In 2007, the company
acquired the 188-hectare, Kenya-based Dutch rose
farm Sher Agencies for US$73 million and says it
has plans to produce 1 million stems daily by
March 2008.
With the government offering
several incentives, though not measuring up to the
increased international demand, India's cut-rose
industry is putting its huge 30-40% net annual
profits into expansion plans.
"Everyone is
making money," said Rohit Kulkarni, marketing head
of Karuturi.
"It's a win-win situation,"
said R D Reddy, managing director of
Bangalore-based Meghna Floritech. "The living
quality of our workers has definitely improved
over the last decade."
Reddy says
year-round wages, instead of the seasonal work
that rural workers have access to, has helped
families.
"Our export dealings, where
clients demand fair-trade practices, ensure that
we follow ethical labor practices," said Reddy,
adding also that if this highly labor-intensive
industry does not look after its labor, "they will
go to the garment or the construction industries
instead".
Most export firms, under
conditions laid out by their clients, need to pass
benchmarks for environmental safeguards, employee
welfare and good working conditions from
international fair-trade organizations like the
Dutch MPS-GAP or EUREPGAP.
Companies doing
well provide bonus wages and medical help; others
with immigrant labor like Karuturi offer food,
education and housing.
The majority of
workers in the industry are women, whose nimble
fingers are better suited to the delicate work of
snipping, grading and bunching the stems.
Though there are reports from workers in
the villages of not being paid the government rate
stipulated for employees in Karnataka, the
influential All India Democratic Women's
Association (AIDWA) has not heard any criticism of
the industry so far. AIDWA's state convener, K S
Vimala noted that it is still a young industry.
Bangalore has roughly 33 rose farms over
200 hectares and together, with Pune, in
neighboring Maharashtra, account for most of
India's cut-flower industry due to their milder
climates.
"We are not level with African
countries with their better climates, soils and
lesser tariff barriers from importing countries,"

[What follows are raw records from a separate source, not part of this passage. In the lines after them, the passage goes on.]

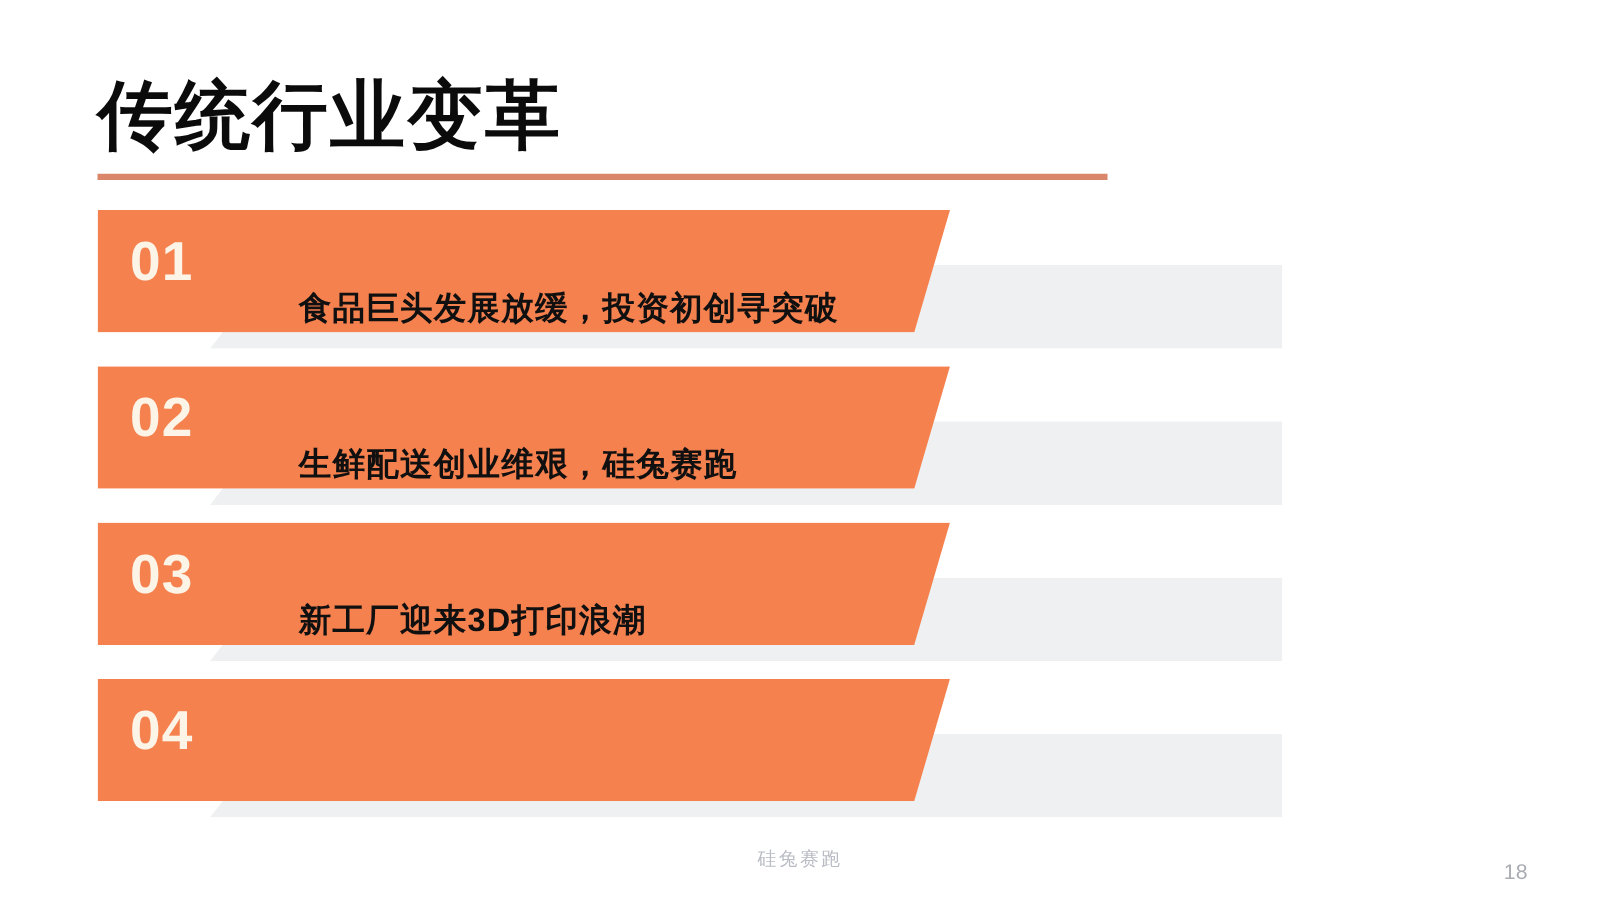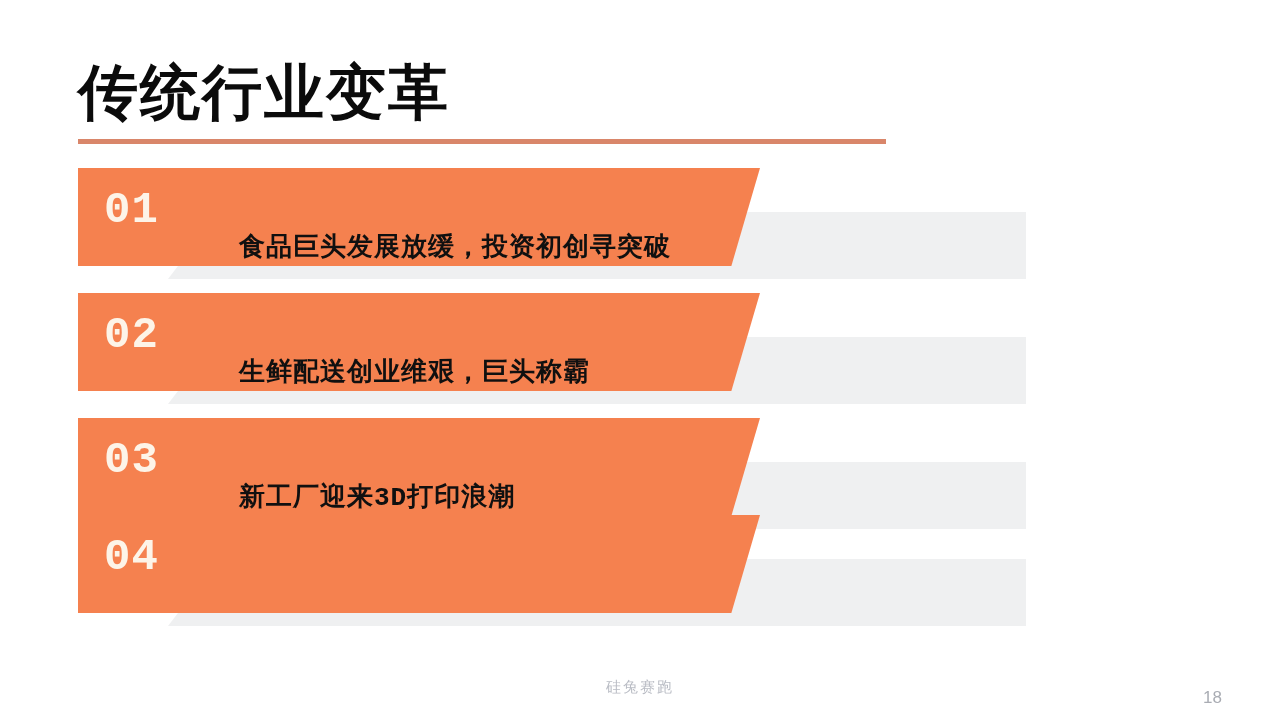--- a/index.html
+++ b/index.html
@@ -59,7 +59,6 @@
     left: 0;
     width: 1280px;
     height: 120px;
-    font-family: Liberation Mono, monospace;
   }
 
   

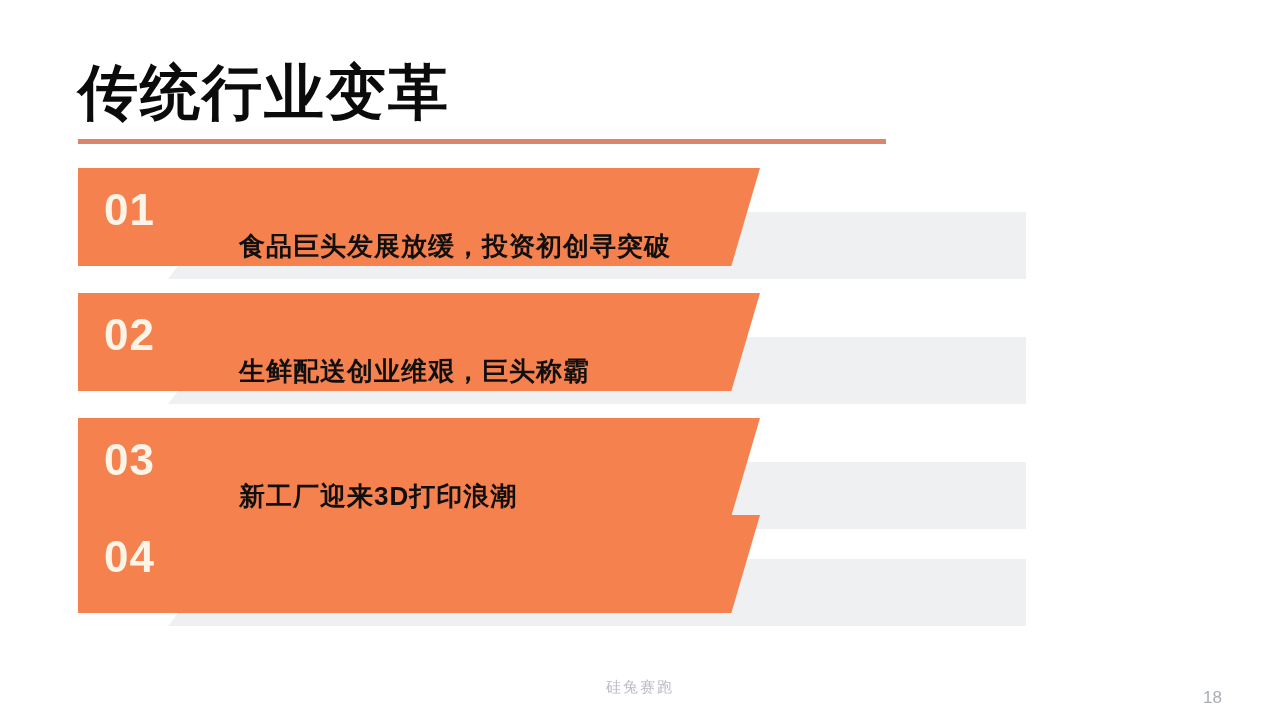--- a/index.html
+++ b/index.html
@@ -159,7 +159,7 @@
       <div class="bar" style="background: rgb(239, 240, 241);"></div>
       <div class="tag" style="background: rgb(245, 129, 79);"></div>
       <div class="num" style="color: rgb(253, 244, 232); text-align: right;">02</div>
-      <div class="label" style="color: rgb(16, 16, 16);">生鲜配送创业维艰，巨头称霸</div>
+      <div class="label" style="color: rgb(16, 16, 16);">生鲜配送创业维艰，硅兔赛跑</div>
     </div>
 
     <div class="row row-2">

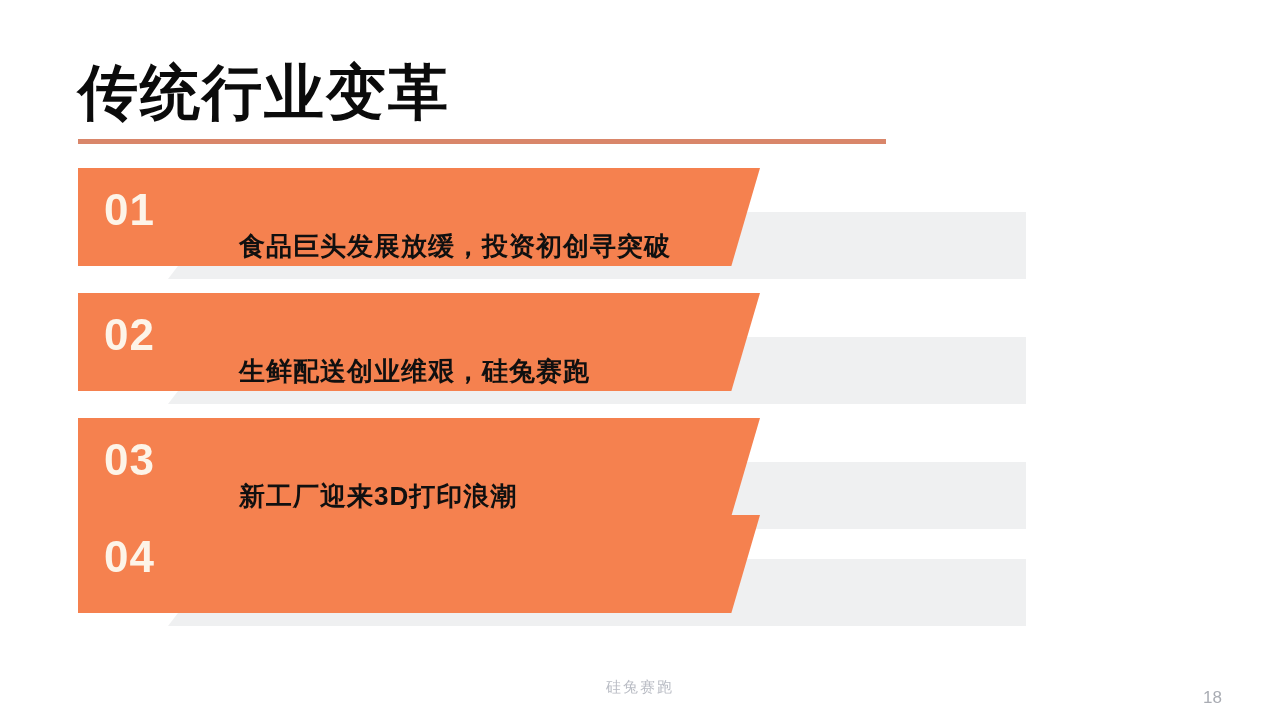--- a/index.html
+++ b/index.html
@@ -116,7 +116,7 @@
   .row-0 { top: 168px; }
   .row-1 { top: 293px; }
   .row-2 { top: 418px; }
-  .row-3 { top: 515px; }
+  .row-3 { top: 543px; }
 
   
   .watermark {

said Reddy, "But nearly 70% of agricultural
rose-farm managers worldwide are Indian, known for
their competency."
The roses themselves
are grown in greenhouses, 70,000 plants per
hectare, that require 12 workers and temperatures
below 25 degrees Celsius day time and 15 degrees
at night. "We are now resting our plants ahead of
Valentine's Day [February 14] orders and applying
40 kilograms of NPK ]nitrogen,phosphorous,
potassium] per hectare daily, instead of the usual
25 kgs," said Nagaraj, manager at Karuturi's
Naranahalli farm.
Valentine's Day and the
Christmas season offer great potential to Indian
exporters because of climatic advantage during the
period. Sale prices, usually around 20 US cents
per stem off-season, sell for $3-4 per stem during
the two rose-happy holidays.
The industry
also seems to be fairly ecologically aware -
wasted water and the excessive use of fertilizers
are avoided through a controlled drip irrigation
system. Pesticides are applied only if necessary.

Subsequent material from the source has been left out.